(Input material)
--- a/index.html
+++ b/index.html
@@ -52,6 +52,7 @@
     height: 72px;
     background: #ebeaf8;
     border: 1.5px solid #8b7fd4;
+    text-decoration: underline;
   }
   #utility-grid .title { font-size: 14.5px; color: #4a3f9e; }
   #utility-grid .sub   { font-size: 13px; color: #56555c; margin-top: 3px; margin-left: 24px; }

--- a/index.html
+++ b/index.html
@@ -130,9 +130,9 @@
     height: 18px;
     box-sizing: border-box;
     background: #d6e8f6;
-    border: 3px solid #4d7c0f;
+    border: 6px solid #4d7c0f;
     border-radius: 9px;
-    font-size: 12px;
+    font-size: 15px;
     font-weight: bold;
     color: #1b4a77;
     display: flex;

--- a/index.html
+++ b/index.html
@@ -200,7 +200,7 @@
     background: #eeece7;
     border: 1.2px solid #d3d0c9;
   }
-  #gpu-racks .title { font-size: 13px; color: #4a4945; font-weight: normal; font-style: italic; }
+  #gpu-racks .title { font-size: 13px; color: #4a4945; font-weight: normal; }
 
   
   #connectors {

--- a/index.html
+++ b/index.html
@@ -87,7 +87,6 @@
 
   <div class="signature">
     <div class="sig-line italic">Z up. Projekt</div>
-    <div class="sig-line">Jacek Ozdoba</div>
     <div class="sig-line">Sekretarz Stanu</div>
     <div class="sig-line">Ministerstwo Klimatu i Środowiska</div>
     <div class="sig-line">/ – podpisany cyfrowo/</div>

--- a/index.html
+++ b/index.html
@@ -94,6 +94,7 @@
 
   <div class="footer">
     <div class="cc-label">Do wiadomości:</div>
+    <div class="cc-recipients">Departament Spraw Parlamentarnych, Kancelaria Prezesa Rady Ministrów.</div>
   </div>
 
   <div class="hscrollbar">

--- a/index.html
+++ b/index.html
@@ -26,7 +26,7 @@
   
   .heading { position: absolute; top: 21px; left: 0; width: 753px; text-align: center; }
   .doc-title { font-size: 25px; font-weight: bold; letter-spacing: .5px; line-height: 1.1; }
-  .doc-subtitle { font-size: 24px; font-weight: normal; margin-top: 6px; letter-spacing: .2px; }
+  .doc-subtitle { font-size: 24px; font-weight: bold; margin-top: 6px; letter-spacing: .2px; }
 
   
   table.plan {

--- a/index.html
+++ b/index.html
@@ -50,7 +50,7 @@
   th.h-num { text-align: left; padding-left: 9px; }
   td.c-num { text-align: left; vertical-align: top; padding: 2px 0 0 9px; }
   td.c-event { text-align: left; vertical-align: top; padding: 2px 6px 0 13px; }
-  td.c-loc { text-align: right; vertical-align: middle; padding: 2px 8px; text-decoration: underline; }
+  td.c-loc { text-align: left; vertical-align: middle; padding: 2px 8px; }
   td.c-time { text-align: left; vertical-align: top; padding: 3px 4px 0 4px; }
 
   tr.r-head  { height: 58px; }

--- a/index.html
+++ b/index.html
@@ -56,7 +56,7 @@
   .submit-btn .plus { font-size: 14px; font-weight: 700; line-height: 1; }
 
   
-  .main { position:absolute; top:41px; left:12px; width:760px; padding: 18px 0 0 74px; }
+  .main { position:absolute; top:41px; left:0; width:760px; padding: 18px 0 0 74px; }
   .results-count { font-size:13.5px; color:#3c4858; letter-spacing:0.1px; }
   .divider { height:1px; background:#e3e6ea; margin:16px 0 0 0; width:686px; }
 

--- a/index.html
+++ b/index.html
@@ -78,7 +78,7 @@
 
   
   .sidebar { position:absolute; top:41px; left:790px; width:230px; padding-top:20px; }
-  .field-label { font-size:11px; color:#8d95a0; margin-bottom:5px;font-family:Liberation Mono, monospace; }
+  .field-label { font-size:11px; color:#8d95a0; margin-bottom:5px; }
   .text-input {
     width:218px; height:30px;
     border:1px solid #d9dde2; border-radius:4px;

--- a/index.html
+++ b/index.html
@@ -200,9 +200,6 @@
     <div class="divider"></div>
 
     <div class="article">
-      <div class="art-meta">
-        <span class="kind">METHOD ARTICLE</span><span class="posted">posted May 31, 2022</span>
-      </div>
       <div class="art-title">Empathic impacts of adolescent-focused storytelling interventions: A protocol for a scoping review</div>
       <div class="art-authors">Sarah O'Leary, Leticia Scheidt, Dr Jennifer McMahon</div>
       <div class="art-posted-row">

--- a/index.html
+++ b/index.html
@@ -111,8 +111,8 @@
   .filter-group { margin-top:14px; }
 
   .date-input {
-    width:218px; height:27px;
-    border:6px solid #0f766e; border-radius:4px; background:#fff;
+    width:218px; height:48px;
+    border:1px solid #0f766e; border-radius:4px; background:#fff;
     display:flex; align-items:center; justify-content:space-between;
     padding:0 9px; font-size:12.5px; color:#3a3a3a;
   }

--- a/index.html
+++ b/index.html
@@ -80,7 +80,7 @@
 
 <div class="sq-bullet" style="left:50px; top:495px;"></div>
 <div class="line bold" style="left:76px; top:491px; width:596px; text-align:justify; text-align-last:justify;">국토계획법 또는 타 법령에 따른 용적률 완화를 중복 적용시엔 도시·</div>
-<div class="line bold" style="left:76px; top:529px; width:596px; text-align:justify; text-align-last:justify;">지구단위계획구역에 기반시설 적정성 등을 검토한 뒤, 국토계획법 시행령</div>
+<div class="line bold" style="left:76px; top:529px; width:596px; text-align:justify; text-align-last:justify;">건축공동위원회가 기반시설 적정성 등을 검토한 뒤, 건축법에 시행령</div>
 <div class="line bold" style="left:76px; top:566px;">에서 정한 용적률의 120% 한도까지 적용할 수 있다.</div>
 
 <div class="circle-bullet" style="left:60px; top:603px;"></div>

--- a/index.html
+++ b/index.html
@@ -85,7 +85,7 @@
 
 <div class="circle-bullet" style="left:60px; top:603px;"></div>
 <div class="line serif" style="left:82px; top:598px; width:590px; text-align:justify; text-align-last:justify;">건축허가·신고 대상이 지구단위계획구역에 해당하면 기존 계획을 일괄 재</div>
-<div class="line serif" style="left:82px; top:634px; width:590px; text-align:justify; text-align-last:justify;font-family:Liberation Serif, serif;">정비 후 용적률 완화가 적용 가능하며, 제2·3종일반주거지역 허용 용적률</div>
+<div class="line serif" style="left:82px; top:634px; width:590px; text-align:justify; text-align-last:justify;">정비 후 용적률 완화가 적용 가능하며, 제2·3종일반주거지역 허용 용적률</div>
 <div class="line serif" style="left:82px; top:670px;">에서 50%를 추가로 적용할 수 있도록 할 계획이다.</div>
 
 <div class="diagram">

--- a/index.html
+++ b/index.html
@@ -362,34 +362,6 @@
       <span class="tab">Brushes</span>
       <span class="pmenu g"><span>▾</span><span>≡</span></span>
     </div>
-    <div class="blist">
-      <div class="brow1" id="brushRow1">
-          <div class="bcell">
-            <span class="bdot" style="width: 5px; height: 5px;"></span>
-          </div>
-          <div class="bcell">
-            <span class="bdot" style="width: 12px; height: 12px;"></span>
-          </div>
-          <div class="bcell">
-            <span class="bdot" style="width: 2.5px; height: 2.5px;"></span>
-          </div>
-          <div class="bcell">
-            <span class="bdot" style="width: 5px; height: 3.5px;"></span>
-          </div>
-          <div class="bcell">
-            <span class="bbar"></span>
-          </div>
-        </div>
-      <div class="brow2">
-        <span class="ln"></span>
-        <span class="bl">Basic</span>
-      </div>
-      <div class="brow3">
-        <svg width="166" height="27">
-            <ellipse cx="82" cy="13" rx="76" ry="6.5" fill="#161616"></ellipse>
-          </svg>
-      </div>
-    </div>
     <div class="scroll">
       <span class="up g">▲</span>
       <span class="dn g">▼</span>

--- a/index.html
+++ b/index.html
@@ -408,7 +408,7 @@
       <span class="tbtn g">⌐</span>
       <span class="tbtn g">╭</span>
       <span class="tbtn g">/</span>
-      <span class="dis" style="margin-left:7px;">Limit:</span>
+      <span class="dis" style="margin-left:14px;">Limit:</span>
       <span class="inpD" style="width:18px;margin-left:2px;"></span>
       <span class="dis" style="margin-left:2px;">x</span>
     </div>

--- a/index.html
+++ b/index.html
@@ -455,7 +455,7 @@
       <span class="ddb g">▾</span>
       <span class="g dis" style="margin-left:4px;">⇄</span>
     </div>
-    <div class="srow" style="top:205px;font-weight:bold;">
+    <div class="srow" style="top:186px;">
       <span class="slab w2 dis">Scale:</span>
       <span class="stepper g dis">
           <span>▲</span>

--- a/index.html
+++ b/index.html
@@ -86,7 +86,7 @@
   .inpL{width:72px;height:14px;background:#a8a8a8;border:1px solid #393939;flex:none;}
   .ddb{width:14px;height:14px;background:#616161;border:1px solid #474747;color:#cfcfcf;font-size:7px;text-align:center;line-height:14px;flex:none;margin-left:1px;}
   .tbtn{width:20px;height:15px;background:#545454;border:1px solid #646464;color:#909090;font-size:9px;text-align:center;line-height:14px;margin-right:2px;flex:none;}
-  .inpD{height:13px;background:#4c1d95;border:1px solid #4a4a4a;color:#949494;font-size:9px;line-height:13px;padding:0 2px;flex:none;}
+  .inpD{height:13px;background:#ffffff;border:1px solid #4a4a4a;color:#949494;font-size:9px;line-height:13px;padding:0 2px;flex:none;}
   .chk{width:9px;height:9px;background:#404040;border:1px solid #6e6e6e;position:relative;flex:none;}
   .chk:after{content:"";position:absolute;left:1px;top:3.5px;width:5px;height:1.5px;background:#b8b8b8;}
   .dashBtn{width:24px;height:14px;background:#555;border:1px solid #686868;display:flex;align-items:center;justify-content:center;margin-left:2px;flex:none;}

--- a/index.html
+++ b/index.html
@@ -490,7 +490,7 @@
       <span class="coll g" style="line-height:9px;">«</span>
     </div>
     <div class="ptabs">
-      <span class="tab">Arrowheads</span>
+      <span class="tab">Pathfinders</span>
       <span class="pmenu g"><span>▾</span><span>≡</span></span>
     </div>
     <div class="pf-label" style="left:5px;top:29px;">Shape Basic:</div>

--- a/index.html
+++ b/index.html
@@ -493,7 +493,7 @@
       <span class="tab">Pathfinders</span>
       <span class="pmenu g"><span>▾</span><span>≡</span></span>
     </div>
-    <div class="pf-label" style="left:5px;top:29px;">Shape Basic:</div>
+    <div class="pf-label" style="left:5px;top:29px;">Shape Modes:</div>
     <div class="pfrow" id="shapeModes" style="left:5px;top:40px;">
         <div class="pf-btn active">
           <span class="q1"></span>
(End Input material)
_Task to carry out_
Find the word "content" in the entries, and copy every line it shows up in.

_Solution_
     display:flex; align-items:center; justify-content:space-between;
   .chk:after{content:"";position:absolute;left:1px;top:3.5px;width:5px;height:1.5px;background:#b8b8b8;}
   .dashBtn{width:24px;height:14px;background:#555;border:1px solid #686868;display:flex;align-items:center;justify-content:center;margin-left:2px;flex:none;}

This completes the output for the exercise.